Given that downcycling isn't a closed-loop solution, the next option is recycling. With government support, as well as mandates, PV recycling is well-established in Europe and Japan. The US lags in this effort, with no federal incentives or requirements for PV recycling. At the state level, only Washington has mandated PV panel recycling, with the manufacturers responsible for financing the collection and recycling system. On the voluntary side, the Solar Energy Industries Association's (SEIA’s) National PV Recycling Program has kept more than 3,600 metric tons (8 million pounds) of PV-related waste out of the landfills since the program began in 2016.

Over the next three decades, the world will accumulate roughly $15 billion worth of recoverable materials from EOL solar panels—enough to make 2 billion new modules that total more than 600 GW of generating capacity. That looks good on paper, but PV panel recycling is energy-intensive and often involves toxic chemicals.

Recycling a solar panel can be broken down into three basic steps: 

  1. Remove the frame and junction box (a mechanical process)

  2. Separate the glass from the silicon wafer (a thermal, mechanical or chemical process)

  3. Separate and purify the silicon and various metals (a chemical and electrical process)

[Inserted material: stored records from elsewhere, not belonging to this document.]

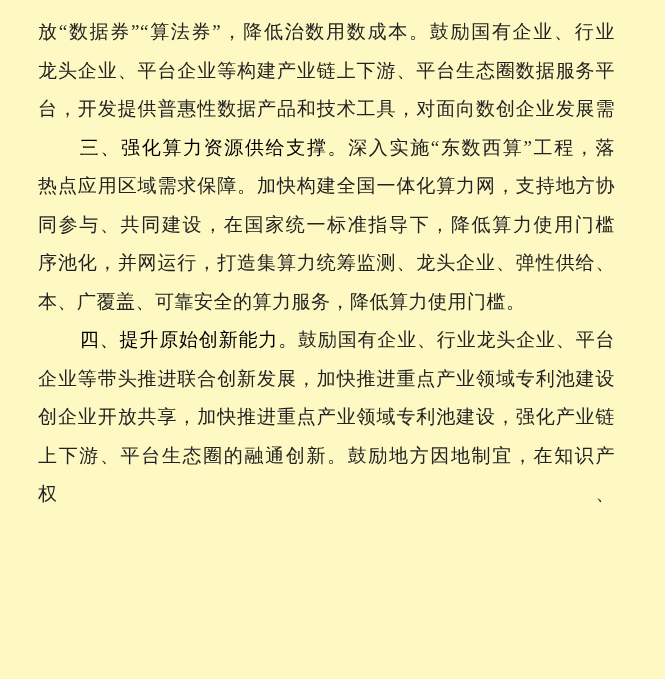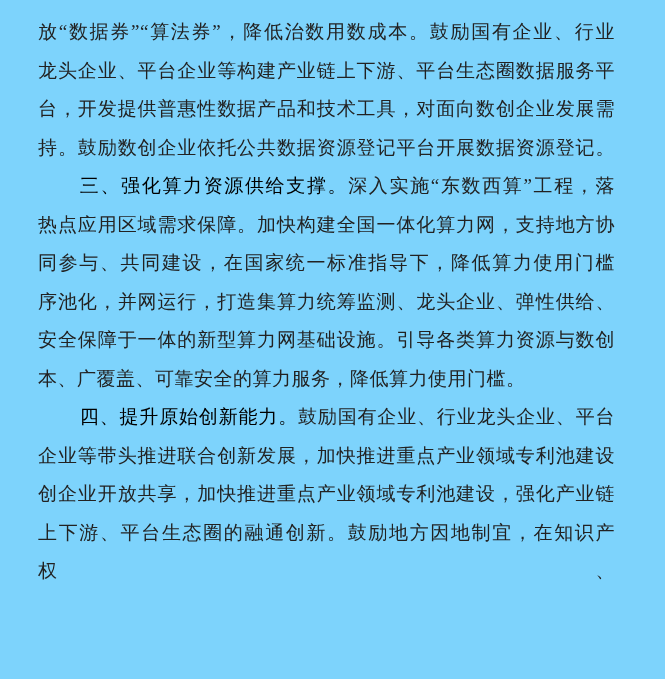"放“数据券”“算法券”，降低治数用数成本。鼓励国有企业、行业" .page { background: #7dd3fc -> #fef9c3 }
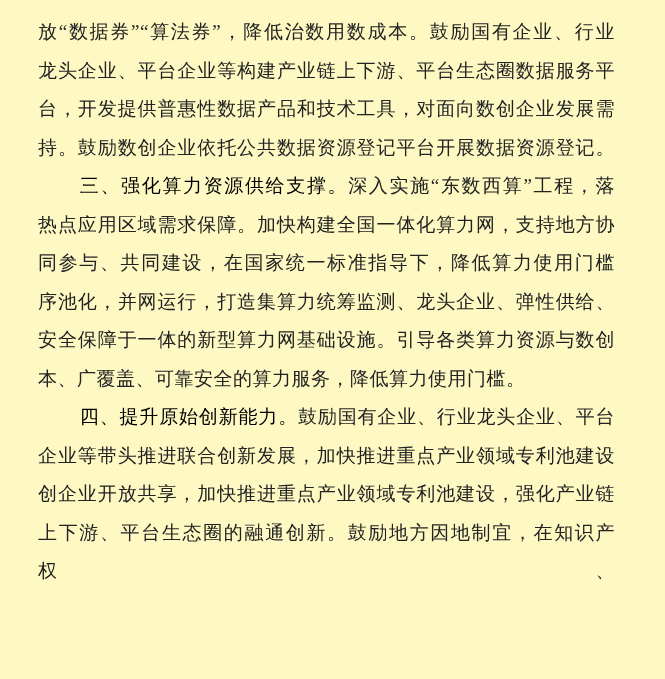"持。鼓励数创企业依托公共数据资源登记平台开展数据资源登记。" div.line { html: <div>持。鼓励数创企业依托公共数据资源登记平台开展数据资源登记。</div> -> none }
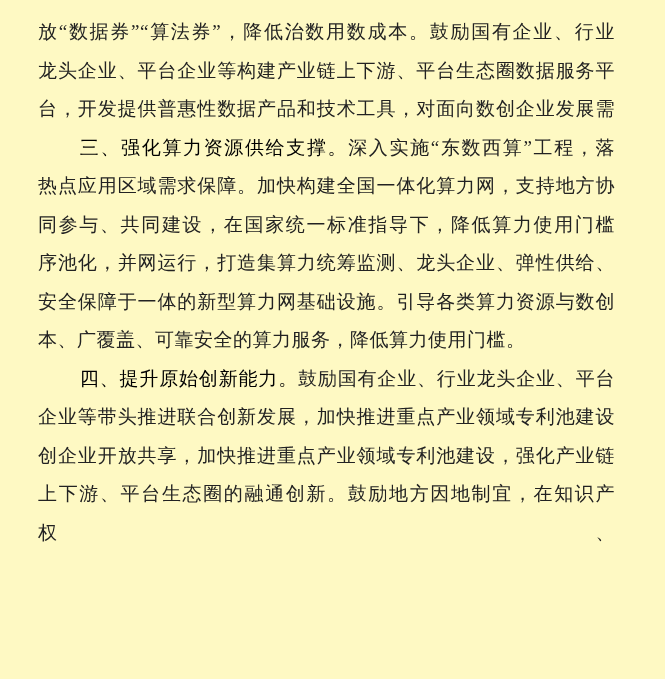"安全保障于一体的新型算力网基础设施。引导各类算力资源与数创" div.line { html: <div>安全保障于一体的新型算力网基础设施。引导各类算力资源与数创</div> -> none }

Existing PV recycling centers can perform the first two steps, but the third poses problems. Although metals such as tin, lead, silver and copper can be recycled with existing methods, any silicon recycled is turned into metallurgical-grade silicon, which, at 98 percent purity, isn't suitable for electronics or new solar panels. NREL recommends research into methods to purify silicon from used PV wafers to close the loop on silicon recycling, but the report acknowledges the complications involved in such a process. The semiconductor industry has plenty of experience purifying virgin silicon but reclaimed silicon has different impurities, such as the doping materials and compounds that leach into the silicon throughout its working life. Scientists agree that there are no physical barriers to recycling PV cells into PV-grade silicon, but the economics may not work out. Given the abundance of virgin silicon and the existing infrastructure for turning it into semiconductor material, it may mean accepting that silicon from recycled solar panels will only be used in metal alloys, at least in the short term.

Design for Sustainability

One reason that PV panels are so difficult to recycle is that engineers have focused on efficiency and durability, the latter of which is pretty much the opposite of "easy to disassemble." In order to be competitive, PV systems are designed to obtain the lowest possible Levelized Cost of Electricity (LCOE), but other industries are now taking into account the complete life cycle of a product, cradle-to-grave, including its environmental impacts and recyclability. It's time that the green-energy industry does the same.

NREL's report addresses this as well, although rather lightly. "For recycling services offered directly by PV module manufacturers, recyclability impacts can be considered as part of the change-management process in PV module design and manufacturing." It also suggests that manufacturers try to meet certain industry standards, such as Cradle-to-Cradle certification and the NSF/ANSI Sustainability Leadership Standard for Photovoltaic Modules and Photovoltaic Inverters, which make it easier for purchasers to identify modules designed for recyclability. Recognizing that industries don't always do the right thing unless coerced, NREL also alludes to the European ecodesign directive.